Task item: Scan the data below and pick out the lines containing the word "region".

Information supplied:
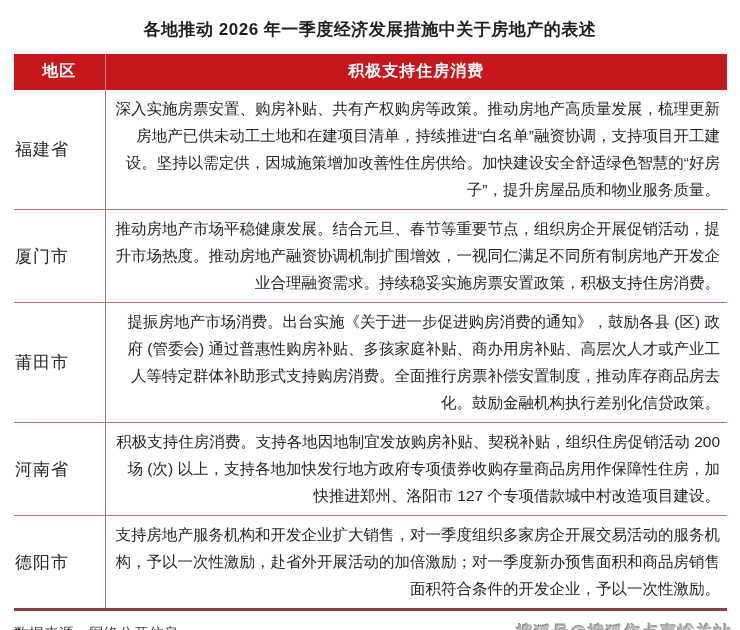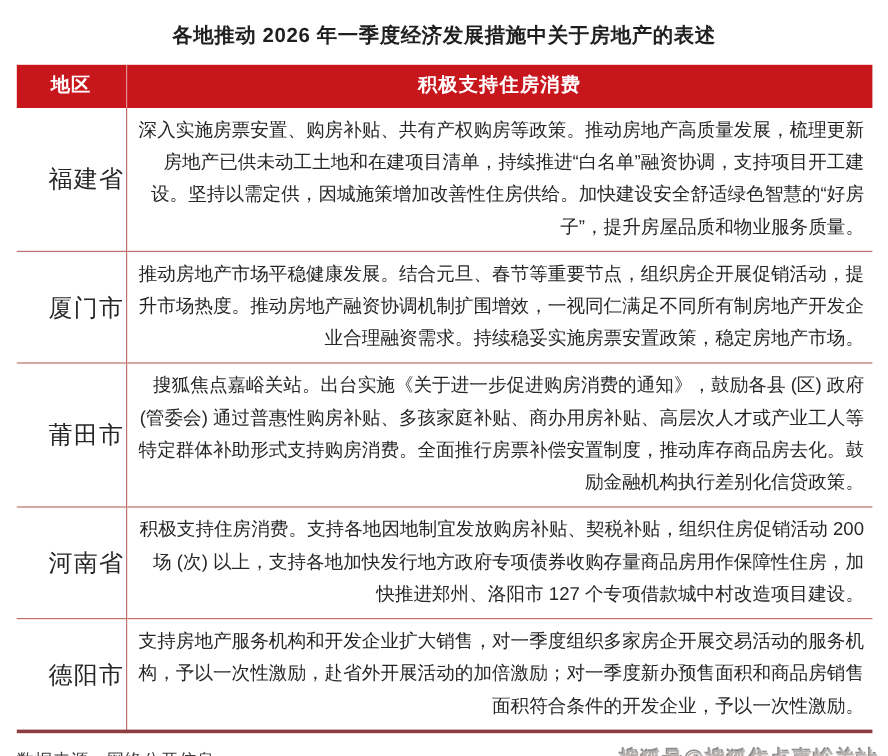--- a/index.html
+++ b/index.html
@@ -40,24 +40,24 @@
     text-align: center;
     letter-spacing: 1px;
   }
   .policy-table th.region-header {
     border-right: 1px solid #e0908e;
   }
   .policy-table tbody tr:not(:first-child) td {
     border-top: 1px solid #bd6f6b;
   }
   .region-cell {
-    text-align: right;
+    text-align: left;
     vertical-align: middle;
     border-right: 1px solid #bd6f6b;
-    font-size: 20px;
+    font-size: 17px;
     color: #262626;
     letter-spacing: 1px;
   }
   .desc-cell {
     padding: 5px 7px 6px 9px;
     font-size: 15.5px;
     line-height: 27px;
     color: #262626;
     text-align: right;
     vertical-align: middle;
@@ -99,25 +99,25 @@
         <th>积极支持住房消费</th>
       </tr>
     </thead>
     <tbody>
       <tr>
         <td class="region-cell">福建省</td>
         <td class="desc-cell">深入实施房票安置、购房补贴、共有产权购房等政策。推动房地产高质量发展，梳理更新房地产已供未动工土地和在建项目清单，持续推进“白名单”融资协调，支持项目开工建设。坚持以需定供，因城施策增加改善性住房供给。加快建设安全舒适绿色智慧的“好房子”，提升房屋品质和物业服务质量。</td>
       </tr>
       <tr>
         <td class="region-cell">厦门市</td>
-        <td class="desc-cell">推动房地产市场平稳健康发展。结合元旦、春节等重要节点，组织房企开展促销活动，提升市场热度。推动房地产融资协调机制扩围增效，一视同仁满足不同所有制房地产开发企业合理融资需求。持续稳妥实施房票安置政策，稳定房地产市场。</td>
+        <td class="desc-cell">推动房地产市场平稳健康发展。结合元旦、春节等重要节点，组织房企开展促销活动，提升市场热度。推动房地产融资协调机制扩围增效，一视同仁满足不同所有制房地产开发企业合理融资需求。持续稳妥实施房票安置政策，积极支持住房消费。</td>
       </tr>
       <tr>
         <td class="region-cell">莆田市</td>
-        <td class="desc-cell">搜狐焦点嘉峪关站。出台实施《关于进一步促进购房消费的通知》，鼓励各县 (区) 政府 (管委会) 通过普惠性购房补贴、多孩家庭补贴、商办用房补贴、高层次人才或产业工人等特定群体补助形式支持购房消费。全面推行房票补偿安置制度，推动库存商品房去化。鼓励金融机构执行差别化信贷政策。</td>
+        <td class="desc-cell">提振房地产市场消费。出台实施《关于进一步促进购房消费的通知》，鼓励各县 (区) 政府 (管委会) 通过普惠性购房补贴、多孩家庭补贴、商办用房补贴、高层次人才或产业工人等特定群体补助形式支持购房消费。全面推行房票补偿安置制度，推动库存商品房去化。鼓励金融机构执行差别化信贷政策。</td>
       </tr>
       <tr>
         <td class="region-cell">河南省</td>
         <td class="desc-cell">积极支持住房消费。支持各地因地制宜发放购房补贴、契税补贴，组织住房促销活动 200 场 (次) 以上，支持各地加快发行地方政府专项债券收购存量商品房用作保障性住房，加快推进郑州、洛阳市 127 个专项借款城中村改造项目建设。</td>
       </tr>
       <tr>
         <td class="region-cell">德阳市</td>
         <td class="desc-cell">支持房地产服务机构和开发企业扩大销售，对一季度组织多家房企开展交易活动的服务机构，予以一次性激励，赴省外开展活动的加倍激励；对一季度新办预售面积和商品房销售面积符合条件的开发企业，予以一次性激励。</td>
       </tr>
     </tbody>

Solution for this task:
   .policy-table th.region-header {
   .region-cell {
         <td class="region-cell">福建省</td>
         <td class="region-cell">厦门市</td>
         <td class="region-cell">莆田市</td>
         <td class="region-cell">河南省</td>
         <td class="region-cell">德阳市</td>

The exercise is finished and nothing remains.